There is so much more to grow into in this Kingdom—much to dedicate our hearts and minds to learn from His Wisdom, many ways which our flesh must decrease and the Spirit’s work increase in us, and many times when we will misunderstand or stubbornly refuse to hear correction.  But your Father is gracious and patient, and most of all He loves you enough to do everything in His almighty power to keep you in this true faith.
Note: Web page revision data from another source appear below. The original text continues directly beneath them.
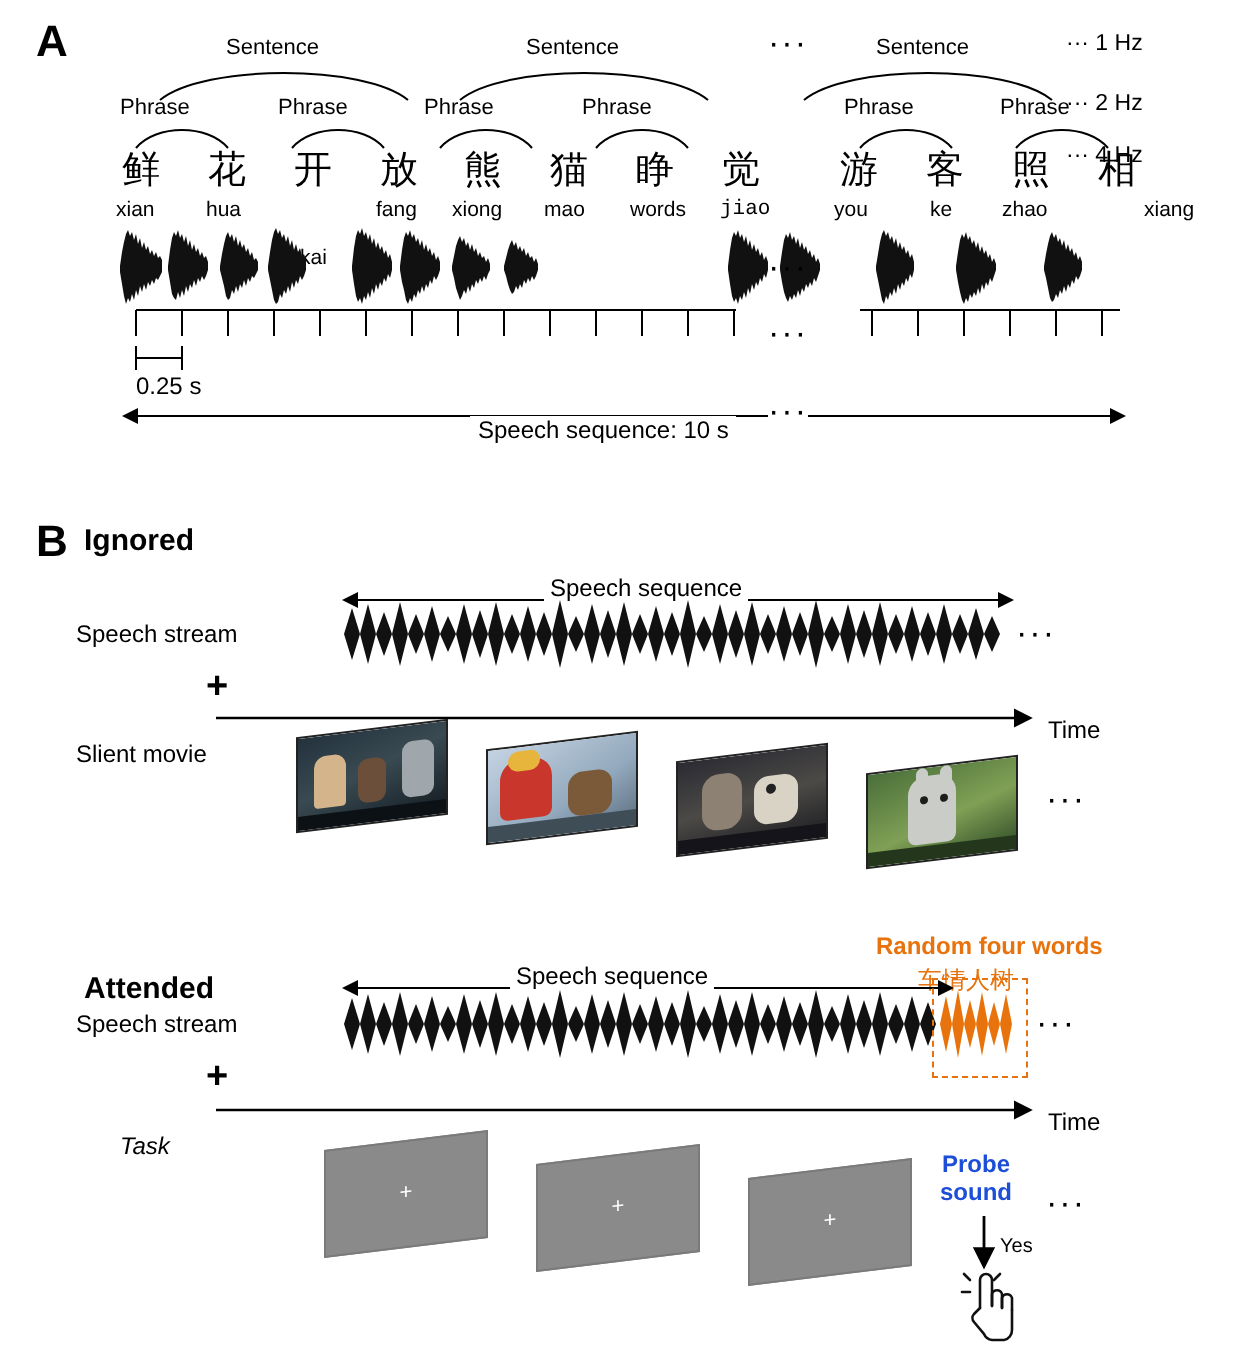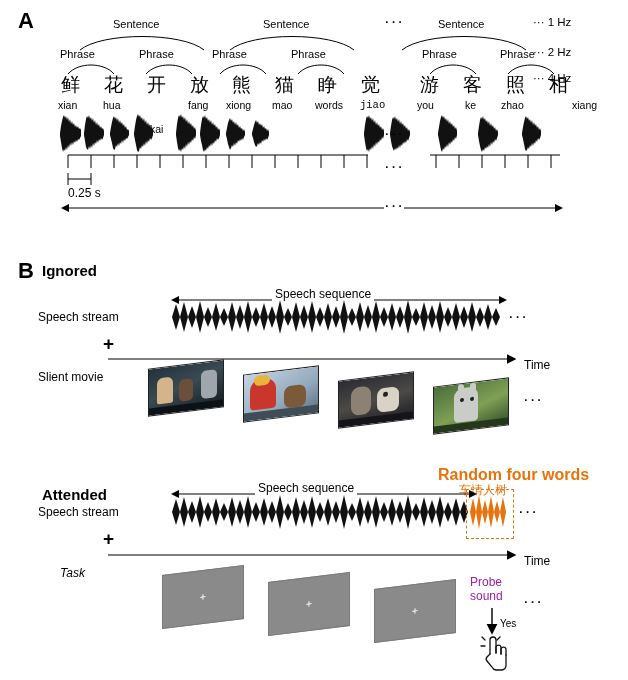"Speech sequence: 10 s" div.abs { html: none -> <div>Speech sequence: 10 s</div> }
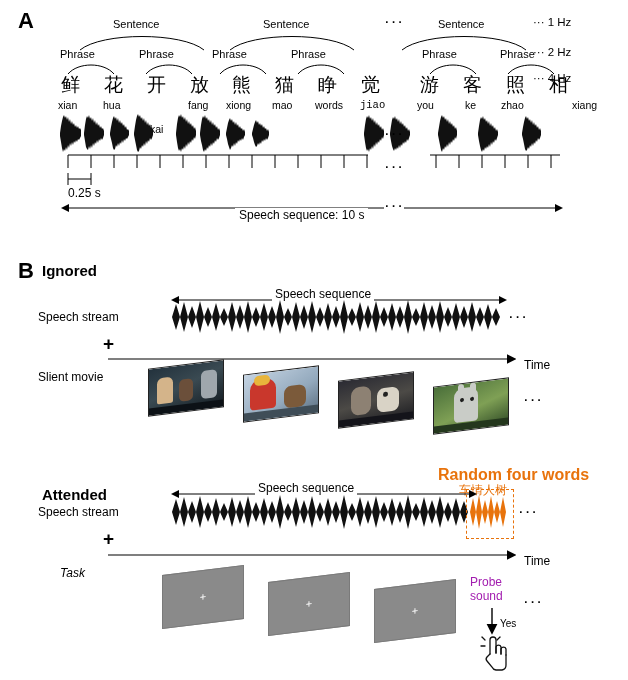"Random four words" .orange-txt { font-size: 16px -> 12px }
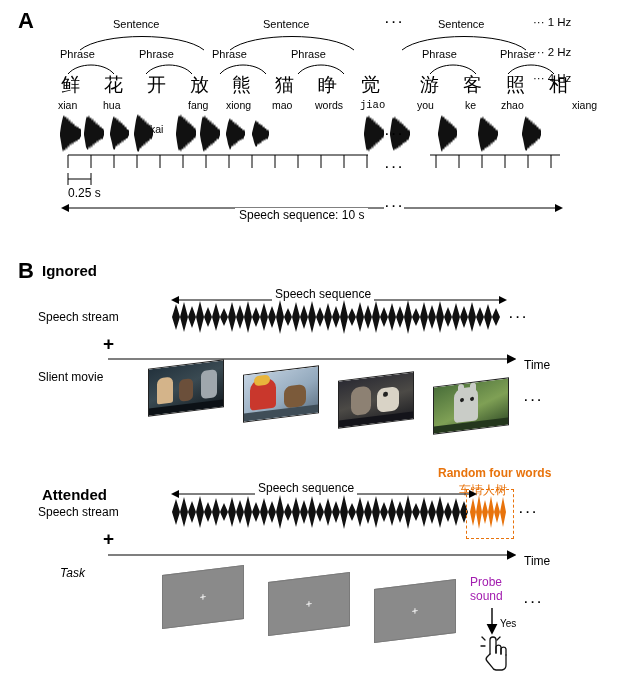"Probe" div.abs { color: #a21caf -> #1d4ed8; font-weight: normal -> bold; text-align: none -> center }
This is what we as Christians confess.  We have three Universal Creeds to explain what we believe, and each has to go into greater detail because of the devil’s subtly and man’s pride in his own understanding.  But above all, we believe in God as He has made Himself known to us.  As holy and mysterious as His nature is, He has put His Name on you.  With His Name put on you in Baptism, this profound adoption took place. He made you His own child, and richly pours out on you all the blessings of His household: ears to hear His Word, eyes of faith to recognize His work, an open audience with the Almighty ruler of the universe, His life-giving strength for everything you must face in this life, and the hope of the resurrection from the dead and the life of the world which is to come.

It’s with good reason that we praise Him this and every day, Glory be to the Father and to the Son and to the Holy Spirit, as it was in the beginning is now, and will be forever. Amen.